Assignment
The string "pips" appears in some lines of the entries that follow; copy each such line.

Web document revisions
§
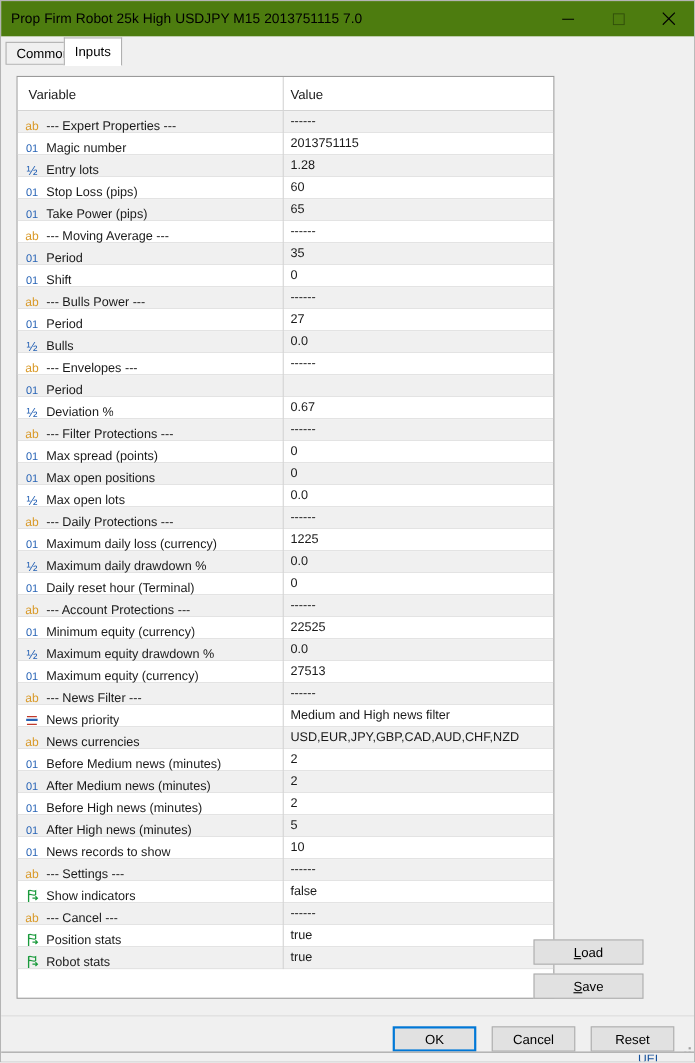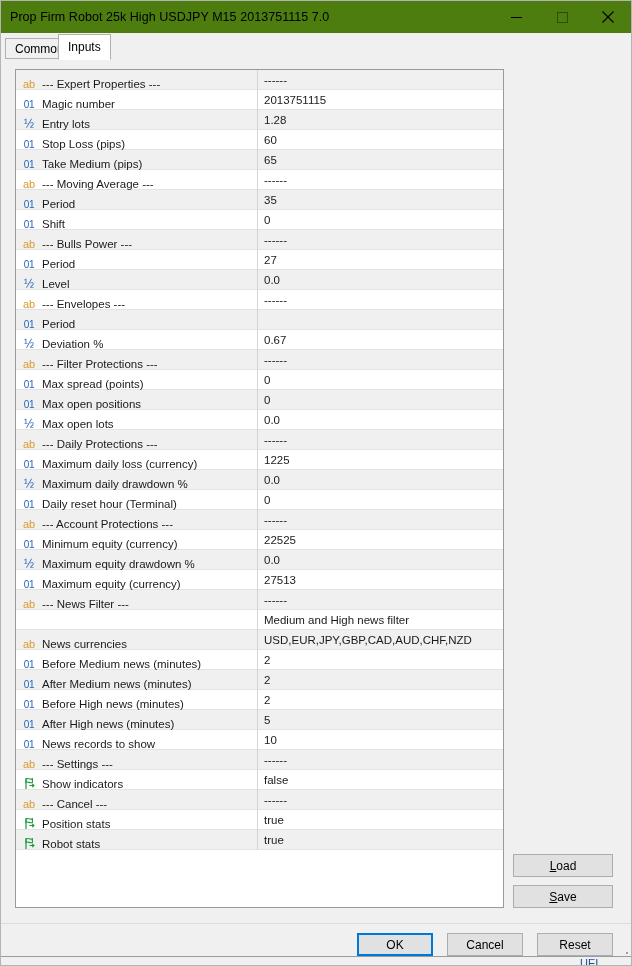--- a/index.html
+++ b/index.html
@@ -267,6 +267,11 @@
   <div class="page">
 
     <div class="grid-outer">
+      <div class="grid-head">
+        <div class="vdiv"></div>
+        <div class="hcell var">Variable</div>
+        <div class="hcell val">Value</div>
+      </div>
       <div class="grid-body" id="grid-body">
           <div class="row alt section">
             <div class="vdiv"></div>

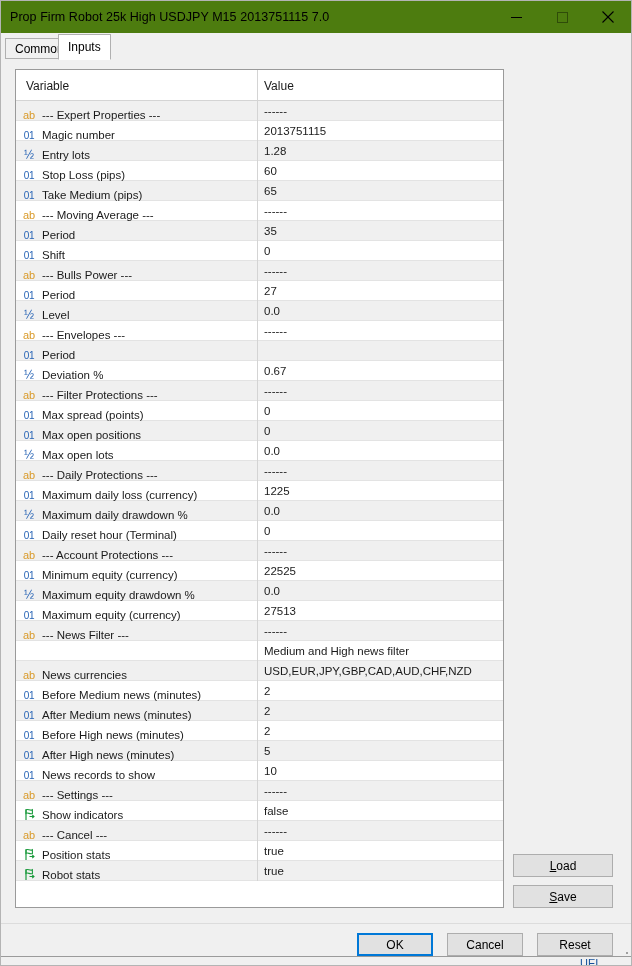--- a/index.html
+++ b/index.html
@@ -309,7 +309,7 @@
             <div class="vdiv"></div>
             <div class="cell-var">
               <span class="icon icon-int">01</span>
-              <span class="var-label">Take Medium (pips)</span>
+              <span class="var-label">Take Power (pips)</span>
             </div>
             <div class="cell-val">65</div>
           </div>

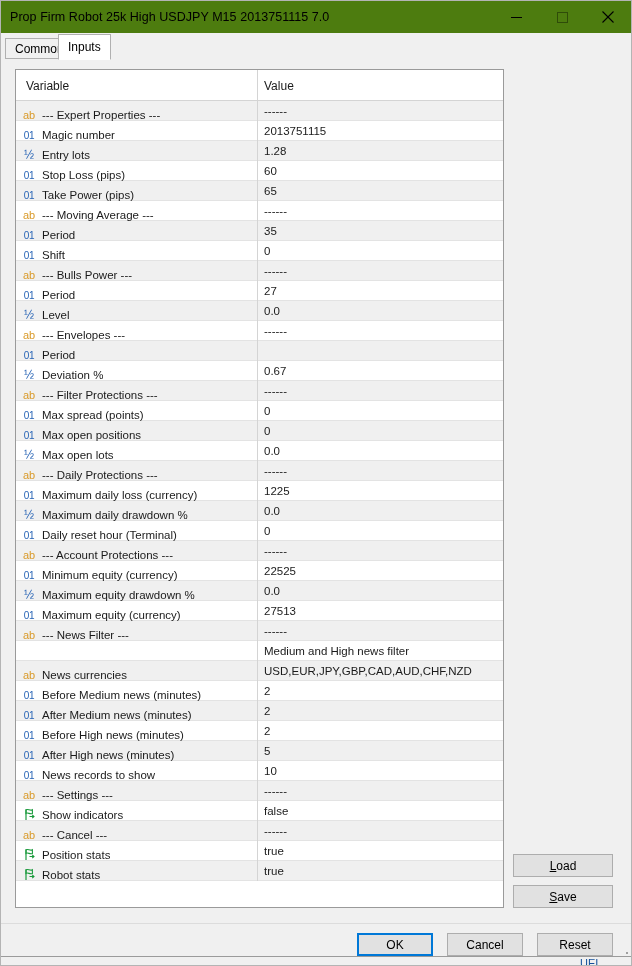--- a/index.html
+++ b/index.html
@@ -357,7 +357,7 @@
             <div class="vdiv"></div>
             <div class="cell-var">
               <span class="icon icon-dbl">½</span>
-              <span class="var-label">Level</span>
+              <span class="var-label">Bulls</span>
             </div>
             <div class="cell-val">0.0</div>
           </div>

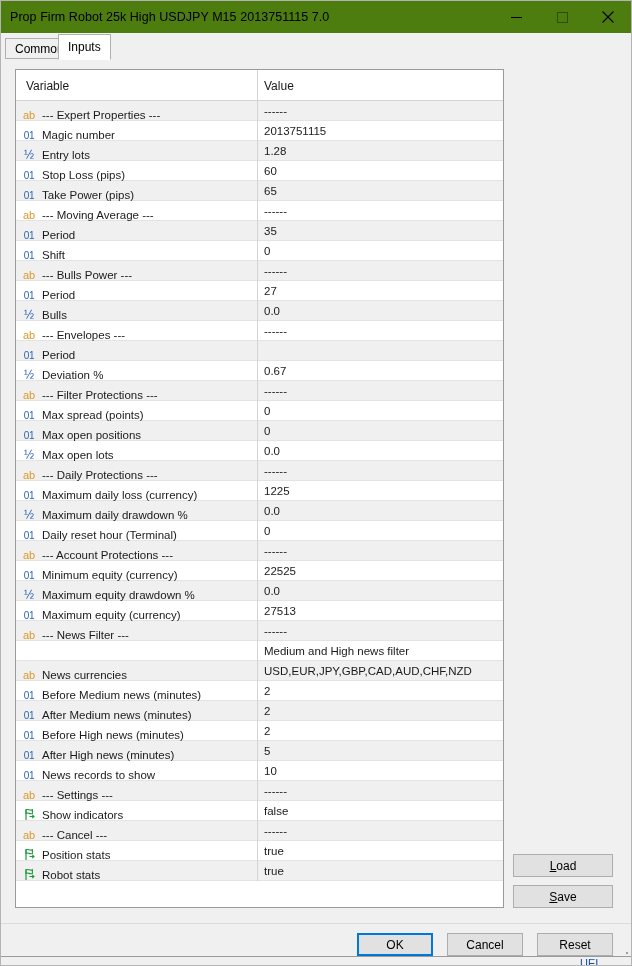--- a/index.html
+++ b/index.html
@@ -490,6 +490,16 @@
           </div>
           <div class="row">
             <div class="vdiv"></div>
+            <div class="cell-var">
+              <span class="icon">
+                <svg width="12" height="12" viewBox="0 0 12 12">
+                  <line x1="1.5" y1="2.5" x2="10.5" y2="2.5" stroke="#c0392b" stroke-width="1"></line>
+                  <line x1="0.8" y1="5.5" x2="11.2" y2="5.5" stroke="#2763b5" stroke-width="2"></line>
+                  <line x1="1.5" y1="9.5" x2="10.5" y2="9.5" stroke="#c0392b" stroke-width="1"></line>
+                </svg>
+              </span>
+              <span class="var-label">News priority</span>
+            </div>
             <div class="cell-val">Medium and High news filter</div>
           </div>
           <div class="row alt">

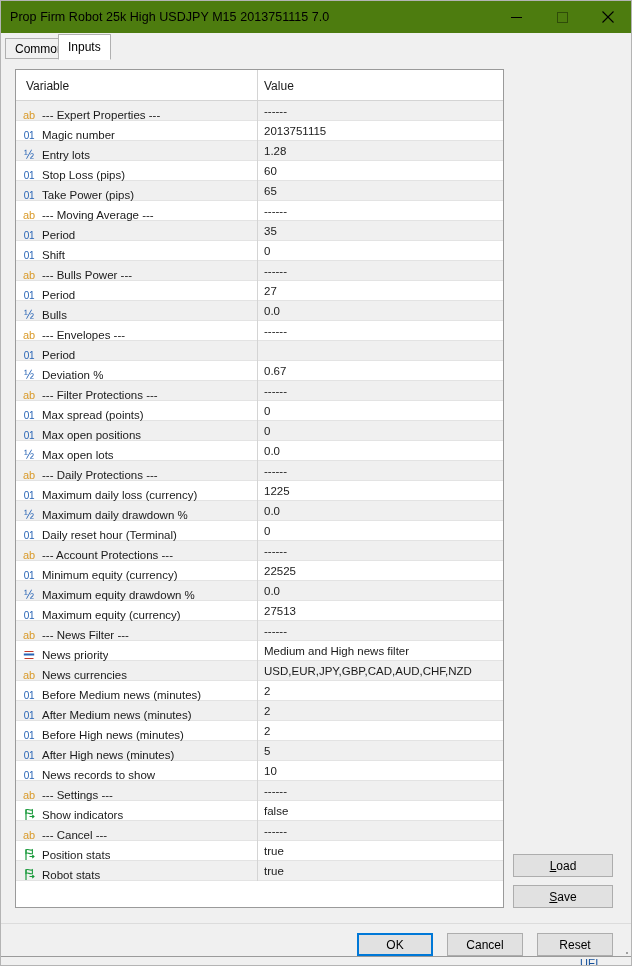--- a/index.html
+++ b/index.html
@@ -167,7 +167,7 @@
   
   .side-btns {
     position: absolute;
-    left: 512px; top: 795px;
+    left: 484px; top: 795px;
     width: 100px;
   }
   .btn {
§
Answer box
-              <span class="var-label">Take Medium (pips)</span>
+              <span class="var-label">Take Power (pips)</span>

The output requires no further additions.